Da ist es nur natürlich, dass deinem Morgengruß, den du, um die Eiseskälte des Sekretariats zu überwinden, vielleicht eine Spur zu laut vorgebracht hast und etwas zu triumphierend („Wirst schon sehen, wie freundlich ich sein kann, alter Drachen!“), nichts anderes folgt als die höchst rationelle Erwiderung einer hochgezogenen Braue: „Der Herr Student will sich also lustig machen? Provozieren will er mich, um mich hinterrücks verlachen zu können? Treib’s nicht zu weit, lieber Freund!“ – Schenk ihr Blumen, schenk ihr Pralinen, und du machst die Sache schlimmer.

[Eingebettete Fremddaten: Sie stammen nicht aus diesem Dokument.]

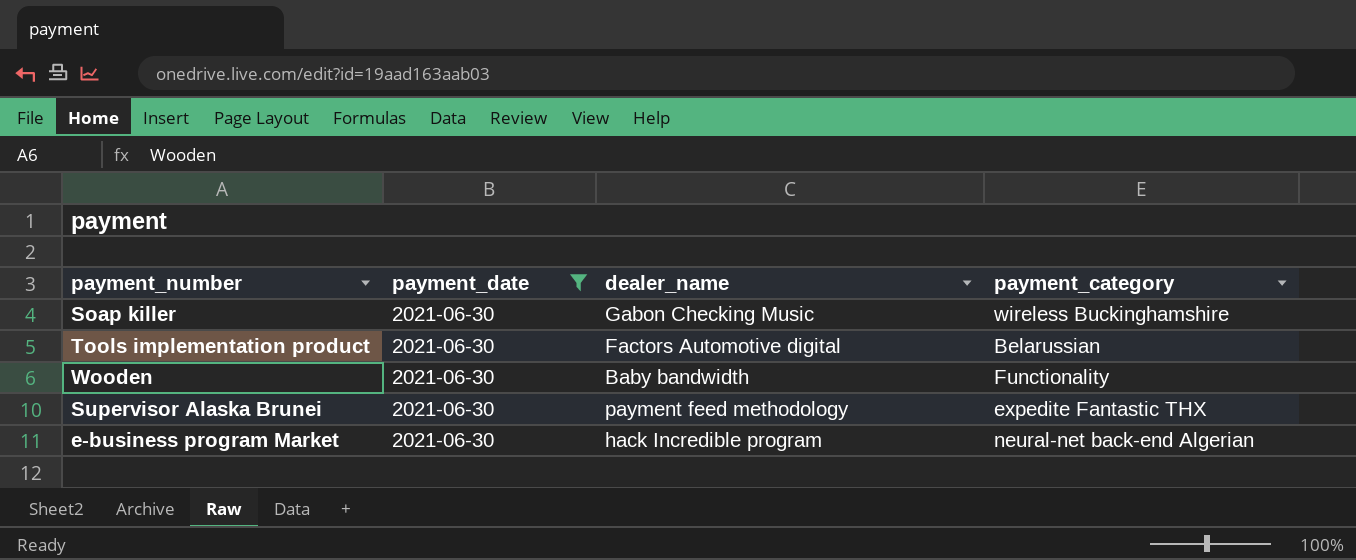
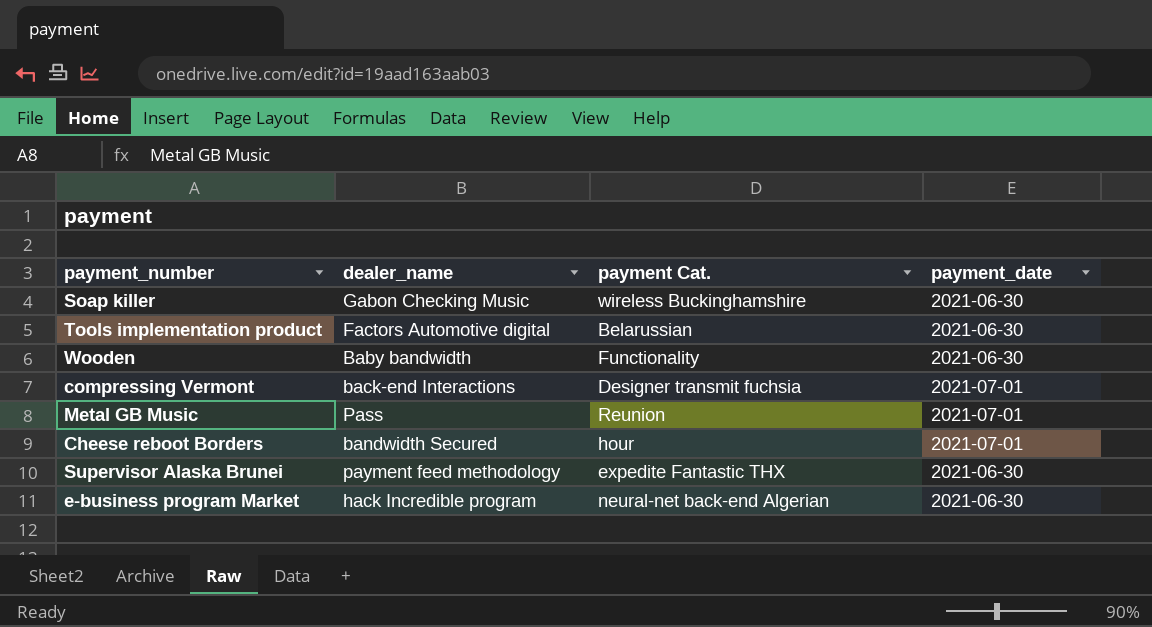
filter: payment_date = 2021-06-30 -> none
column name: payment_category -> payment Cat.
column payment_date | position: 2 -> 4

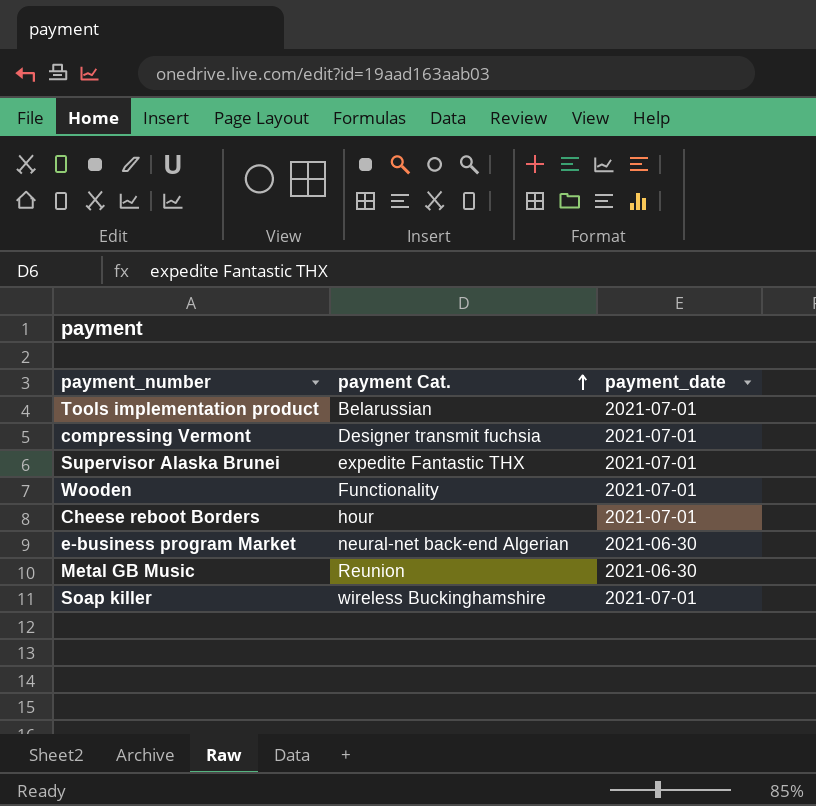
row order: none -> payment Cat. ascending
column dealer_name | position: 2 -> none
Tools implementation product | payment_date: 2021-06-30 -> 2021-07-01
Supervisor Alaska Brunei | payment_date: 2021-06-30 -> 2021-07-01
Wooden | payment_date: 2021-06-30 -> 2021-07-01
Metal GB Music | payment_date: 2021-07-01 -> 2021-06-30
Soap killer | payment_date: 2021-06-30 -> 2021-07-01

Es ist ja nicht so, dass die gute Frau nicht wüsste, wie sie auf ihre Mitmenschen wirkt oder einen Troll im Ohr sitzen hätte, der sie gegen ihren Willen zur Übellaunigkeit zwänge. Freundliche Reaktionen müssen sie glauben machen, nicht deutlich genug gewesen zu sein.

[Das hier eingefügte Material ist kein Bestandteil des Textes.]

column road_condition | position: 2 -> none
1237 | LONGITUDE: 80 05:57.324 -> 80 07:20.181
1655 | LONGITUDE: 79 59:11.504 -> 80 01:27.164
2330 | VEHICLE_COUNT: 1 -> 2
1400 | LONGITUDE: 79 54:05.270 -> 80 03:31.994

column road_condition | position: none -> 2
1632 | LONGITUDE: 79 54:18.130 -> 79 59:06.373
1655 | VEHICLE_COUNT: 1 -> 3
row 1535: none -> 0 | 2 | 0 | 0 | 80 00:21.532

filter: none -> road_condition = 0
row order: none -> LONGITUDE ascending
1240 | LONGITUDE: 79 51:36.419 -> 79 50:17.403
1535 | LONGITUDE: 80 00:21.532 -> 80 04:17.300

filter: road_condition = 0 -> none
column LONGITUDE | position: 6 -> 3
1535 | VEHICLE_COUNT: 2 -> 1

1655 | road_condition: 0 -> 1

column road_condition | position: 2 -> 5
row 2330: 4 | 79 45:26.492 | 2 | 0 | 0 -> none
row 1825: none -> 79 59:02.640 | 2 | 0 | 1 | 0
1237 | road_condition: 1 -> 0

Versuch’s einmal mit einem bärbeißig geknurrten „Morgen!“ – das erzeugt vielleicht genau das positive Echo, das sich von einem gezwitscherten „Einen wunderschönen, guten Morgen, Frau Permaneder!“ nicht erhoffen ließe. Denn so zeigst du der Sekretärin, dass du dich ihrem Reglement unterordnest, sie aber nicht grußlos ignorierst.

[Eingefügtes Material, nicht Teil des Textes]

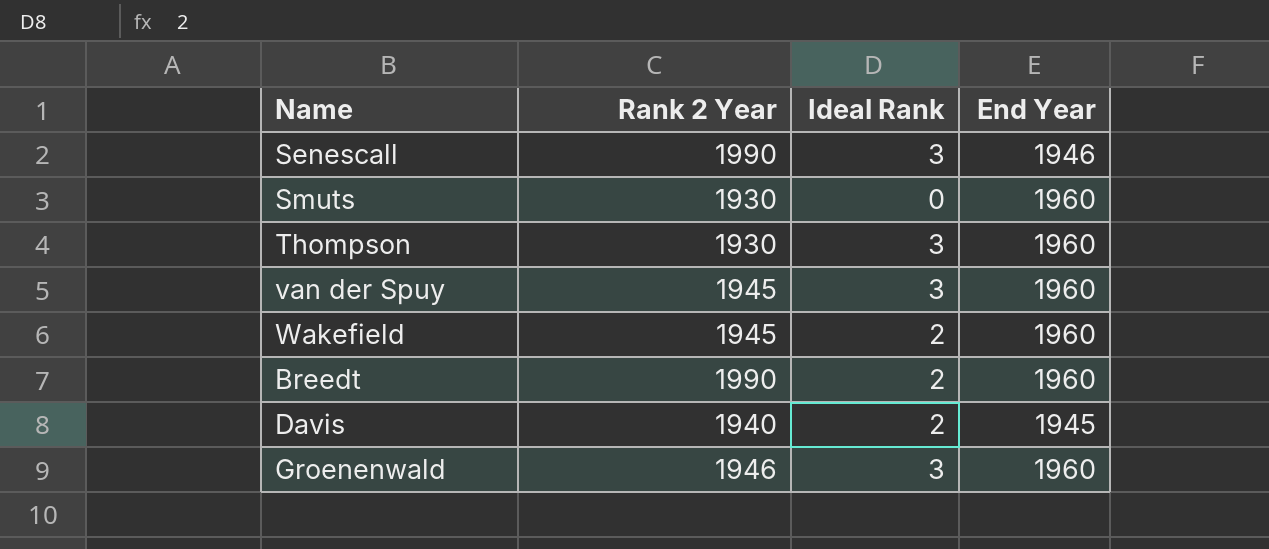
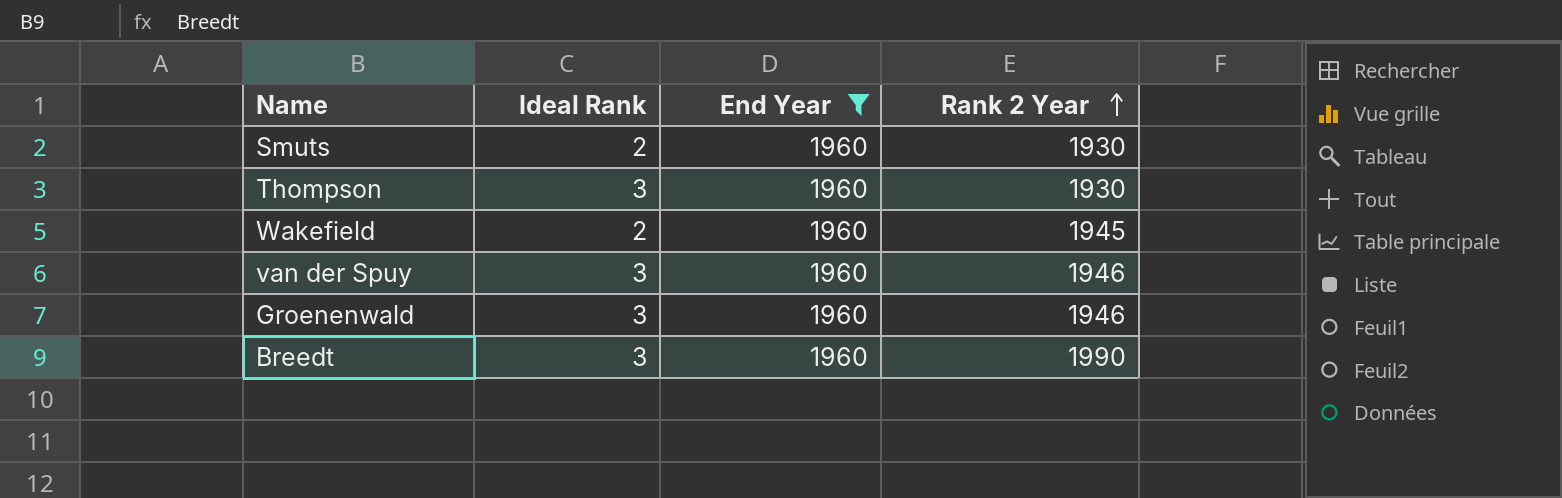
filter: none -> End Year = 1960
row order: none -> Rank 2 Year ascending
column Rank 2 Year | position: 2 -> 4
Smuts | Ideal Rank: 0 -> 2
van der Spuy | Rank 2 Year: 1945 -> 1946
Breedt | Ideal Rank: 2 -> 3

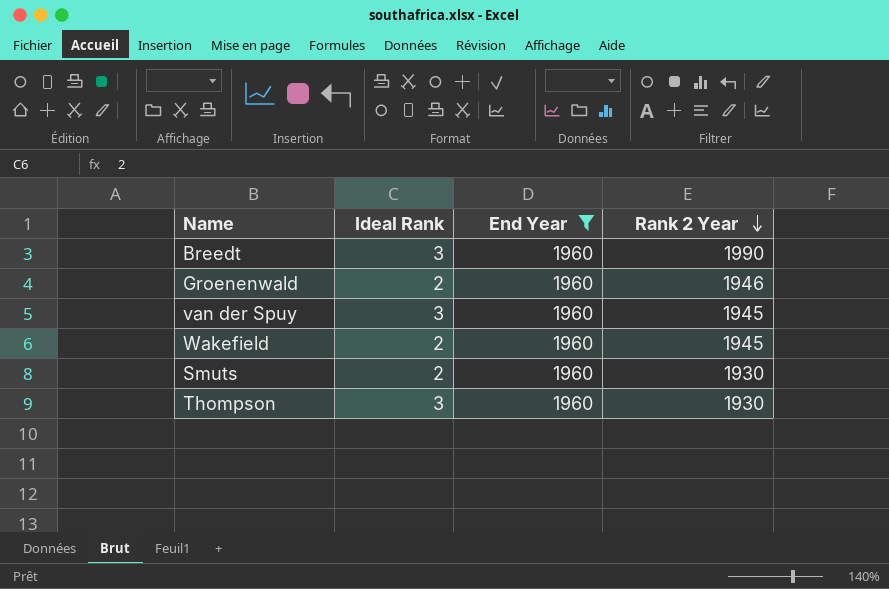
row order: Rank 2 Year ascending -> Rank 2 Year descending
Groenenwald | Ideal Rank: 3 -> 2
van der Spuy | Rank 2 Year: 1946 -> 1945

Bestehst du trotz allem darauf, dich mit ihr in ein gutes Verhältnis setzen zu müssen, probier es mit Suggestion. Rede dir ein, die Dame sei dir durchaus wohlgesinnt, zeige es eben nur nicht! Möglicherweise beeinflusst das deine Ausstrahlung so, dass sich tatsächlich etwas davon auf ihr Gemüt überträgt. Antizipiere in deiner Vorstellung bereits das freundlich umgängliche Verhältnis, das du erst zu erreichen strebst. So wird in deinem Benehmen nicht jenes angestrengte Wohlwollen liegen, das viele Eroberungen schon im Anfang scheitern lässt. (Das klingt alles ein bisschen esoterisch, und fürs Gelingen stehe ich nicht ein.)

Viel Glück, du tapferer Mensch!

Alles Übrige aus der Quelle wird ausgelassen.